An open-source drone audio dataset [25] along with the newly created audio dataset are utilized for training and testing of convolutional neural network (CNN) models. This open-source drone audio dataset contains 1300 audio clips of drone sounds. Moreover, publicly available noise datasets [26,27] are used to artificially augment the drone audio clips with noise, aiming to mimic real-world scenarios. Furthermore, audio clips featuring airplanes, helicopters, and background noises are included to enhance the training process of the models [28]. All the audio clips underwent conversion into spectrogram images, a preparatory step essential for facilitating the training and testing procedures regarding convolutional neural network (CNN) models.

3.3. Spectrogram Conversion

The spectrogram stands out as a highly accurate and valuable two-dimensional representation of audio signals, offering insights into the intensity of a signal across different frequencies [29]. It serves as a fundamental tool in the extraction of high-level discriminative features from audio signals [29]. To extract salient features and make the system learn about those features, in many cases, the conversion of an audio signal to a spectrogram is an obvious step. A spectrogram with less noise and interference helps to extract very detailed features and the models can learn very efficiently. The basic block diagram of audio to spectrogram conversion is shown in Figure 2a.

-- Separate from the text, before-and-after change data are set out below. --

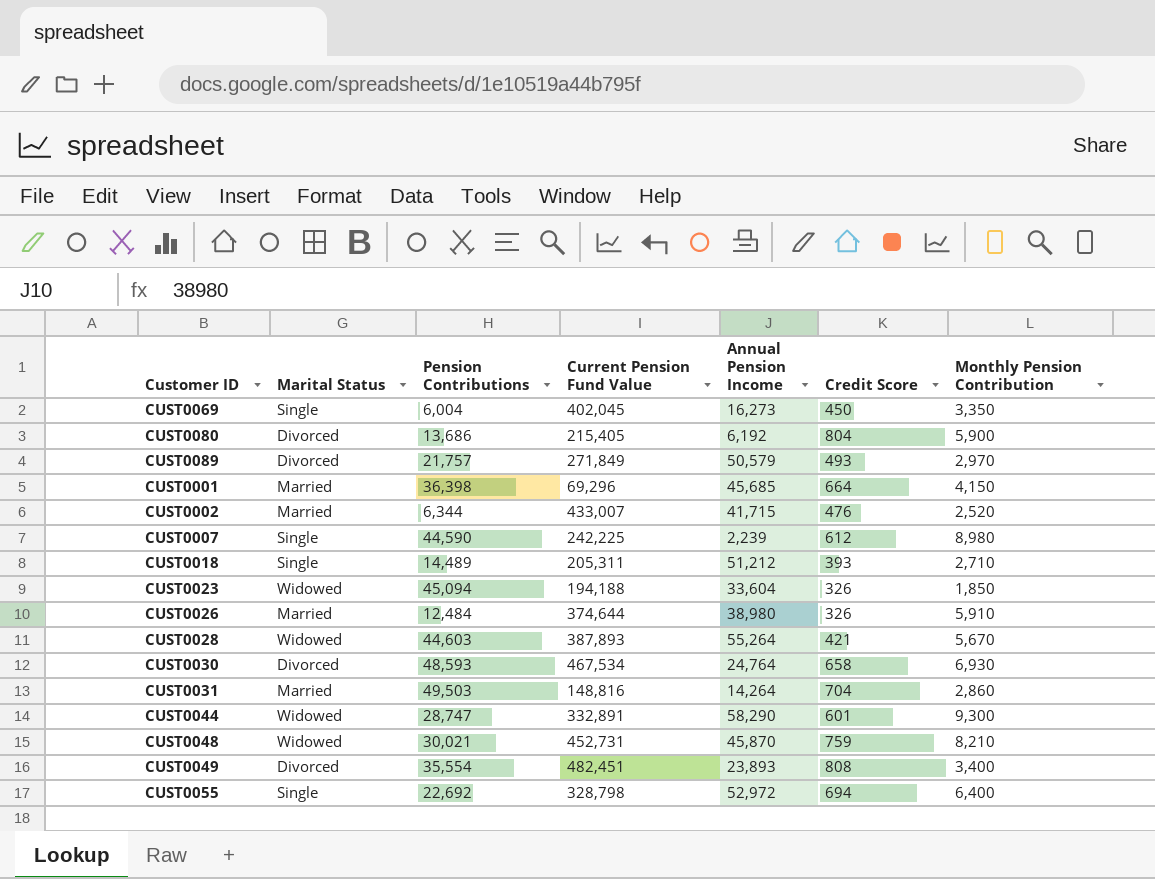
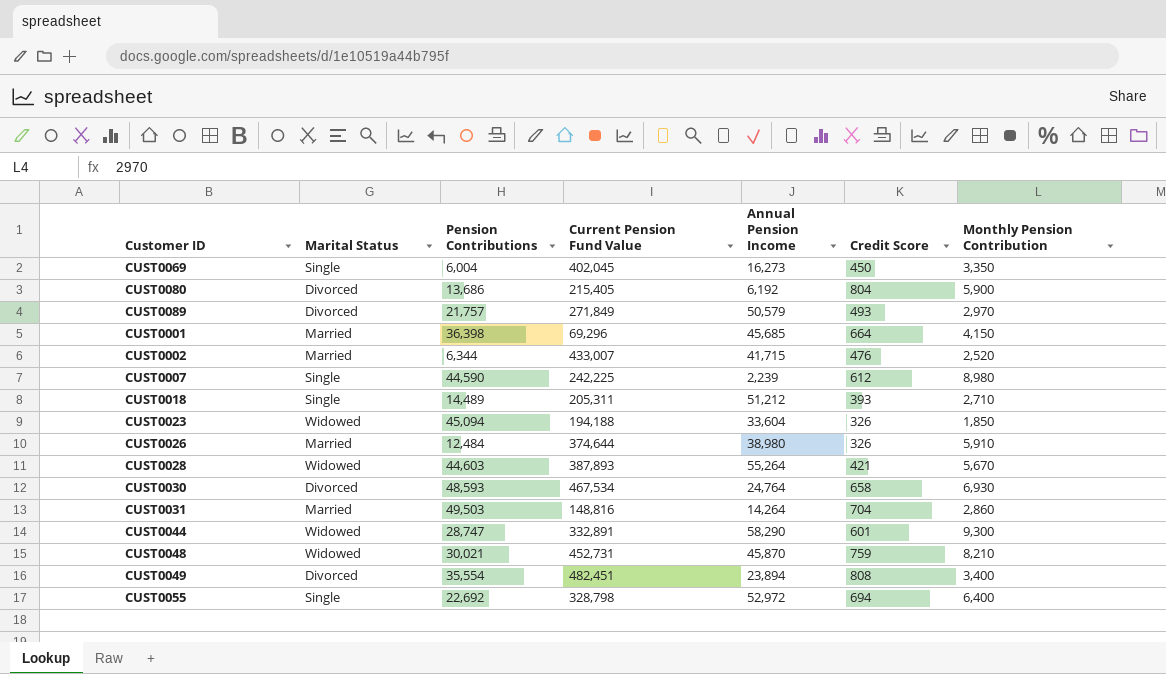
CUST0049 | Annual Pension Income: 23,893 -> 23,894

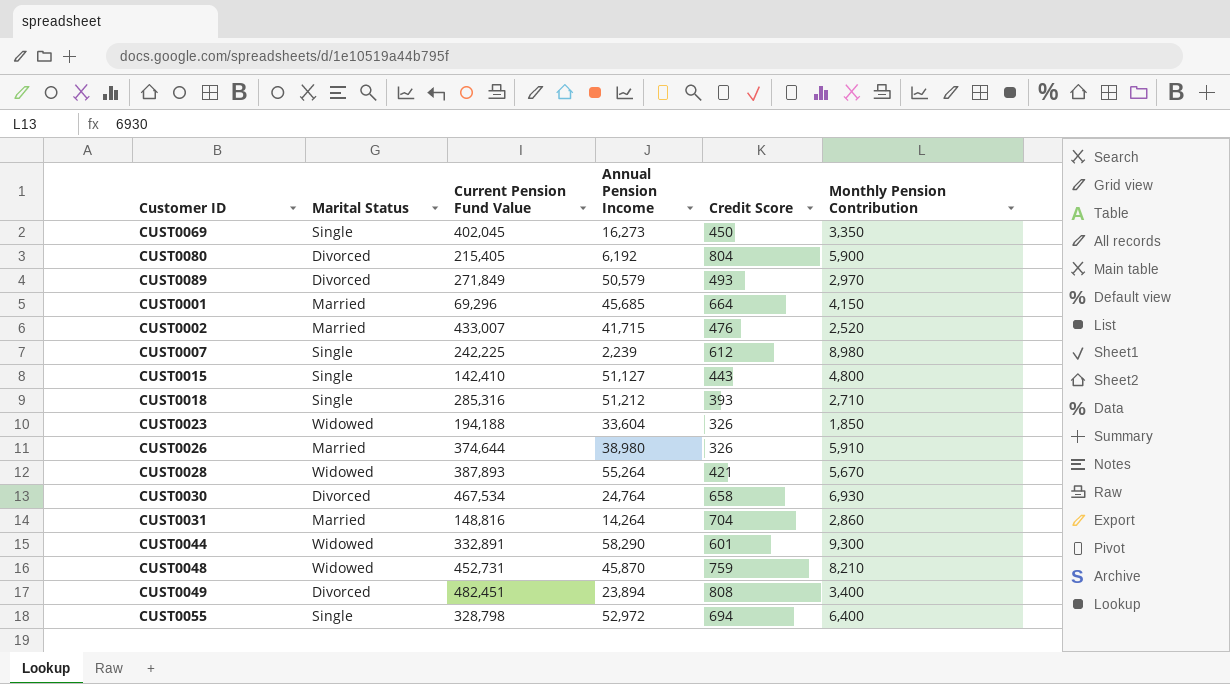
column Pension Contributions | position: 3 -> none
row CUST0015: none -> Single | 142,410 | 51,127 | 443 | 4,800
CUST0018 | Current Pension Fund Value: 205,311 -> 285,316

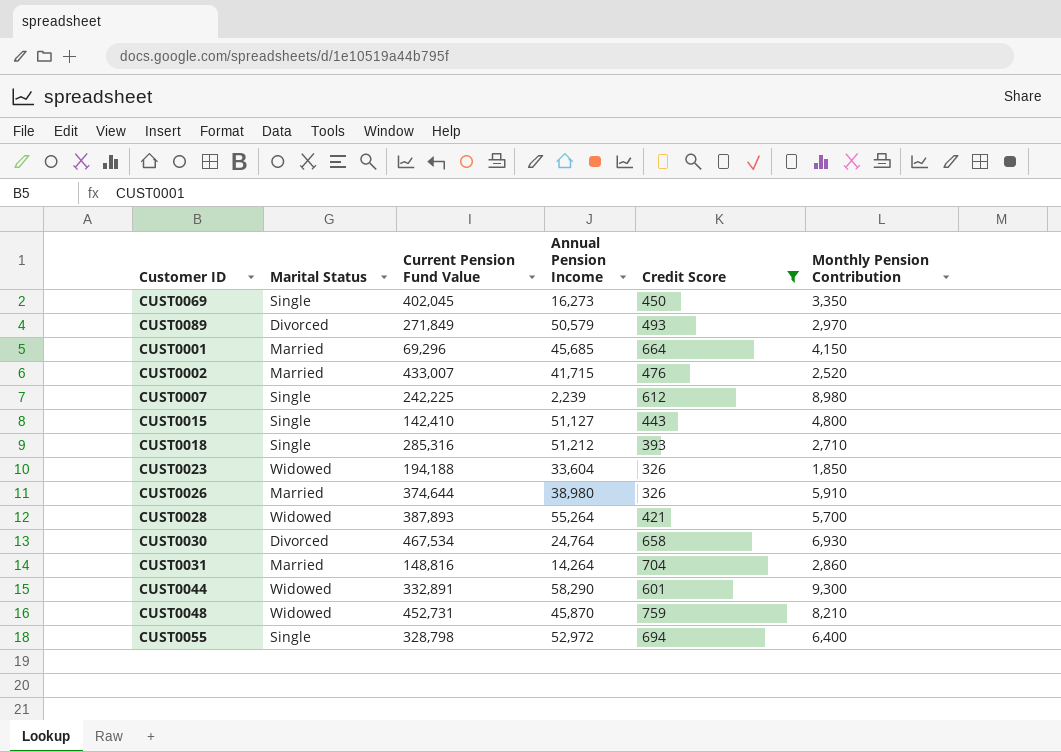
filter: none -> Credit Score <= 759
CUST0028 | Monthly Pension Contribution: 5,670 -> 5,700

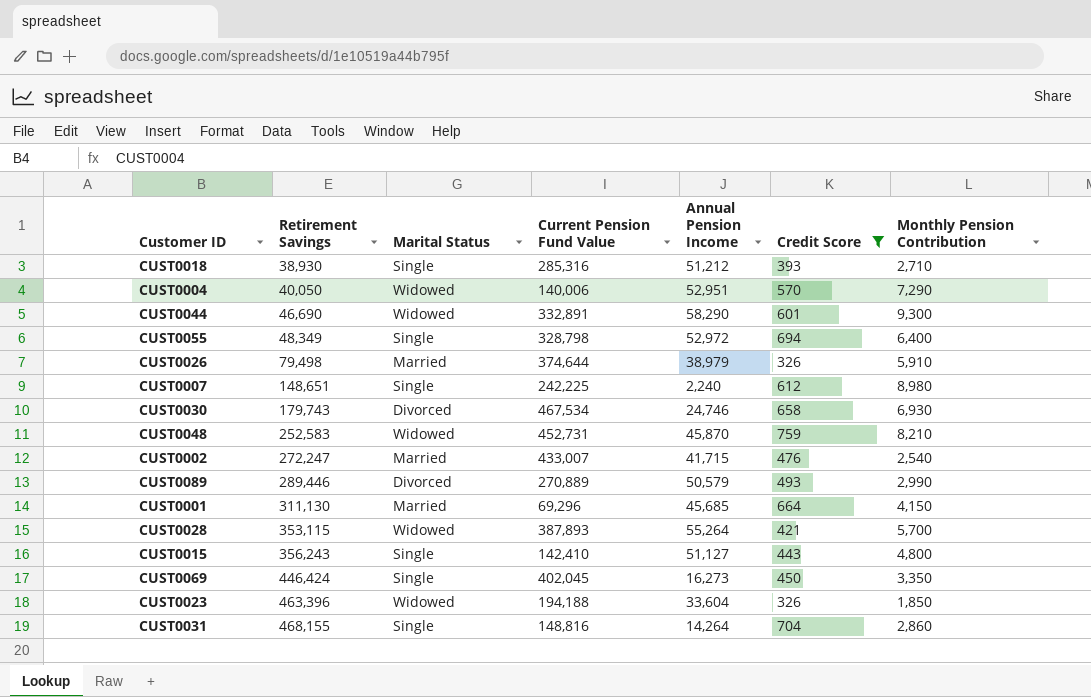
row order: none -> Retirement Savings ascending
column Retirement Savings | position: none -> 2
row CUST0004: none -> 40,050 | Widowed | 140,006 | 52,951 | 570 | 7,290
CUST0026 | Annual Pension Income: 38,980 -> 38,979
CUST0007 | Annual Pension Income: 2,239 -> 2,240
CUST0030 | Annual Pension Income: 24,764 -> 24,746
CUST0002 | Monthly Pension Contribution: 2,520 -> 2,540
CUST0089 | Current Pension Fund Value: 271,849 -> 270,889
CUST0089 | Monthly Pension Contribution: 2,970 -> 2,990
CUST0031 | Marital Status: Married -> Single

The input to this section is an audio file, which contains the time domain representation of sound, with variation in air pressure over time. Its primary function is to take an audio file typically in .wav format and serves as the source of sound data for further processing.

Before converting a spectrogram, it is necessary to conduct some pre-processing over the audio data to make it suitable for an analysis. Firstly, the audio data are sampled with 16 KHz which strikes a balance between capturing audio information, conserving storage space and maintaining compatibility across different systems. Then, the audio is normalized to a standard level, to prevent issues related to volume variation.

In the filter section, the audio signal is divided into small overlapping windows and then the window function (like Hamming, Kaiser, Gaussian, etc.) is applied. The window function is used here to emphasize the characteristic of each segment while minimizing artifacts at the edges. The windowed segments are usually overlapped to ensure smooth transitions between consecutive segments. Here, a new window function is proposed to convert an audio signal to a spectrogram. Mathematically, the proposed window function is given as Equation (1).

$$\mathrm{w}=0.5-0.5\cosh \left[\mathsf{\sigma }\sin \left\{\mathsf{\pi }\frac{\left(\mathrm{n}-\frac{\mathrm{N}-1}{2}\right)}{\mathrm{N}-1}\right\}\right]$$

(1)

where N is the window length and $\mathsf{\sigma }$ is the tuning parameter.

The final step is to plot the spectrogram as shown in Figure 2b. The X-axis represents time, the Y-axis represents frequency, and the color of each pixel represents the magnitude or the energy at a specific time-frequency point so that one can analyze and interpret the signal’s frequency content over time.

The custom dataset comprises a total of 8000 diverse images depicting drones and analogous objects such as airplanes, birds, and helicopters. Additionally, the dataset incorporates 2000 spectrogram images representing drones, airplanes, helicopters, and background noises. This substantial quantity of images (8000 visual images and 2000 spectrogram images) proves to be advantageous for training various deep learning models [30].

4. Proposed Algorithm

The proposed algorithm’s flow chart, as depicted in Figure 3a, is structured into five distinct sections, namely the input block, Convolutional Block 2, Convolutional Block 3, Convolutional Block 4, and the classification block. The proposed model has 28 convolution layers and as the activation layer, here, the Leaky ReLU activation function is used.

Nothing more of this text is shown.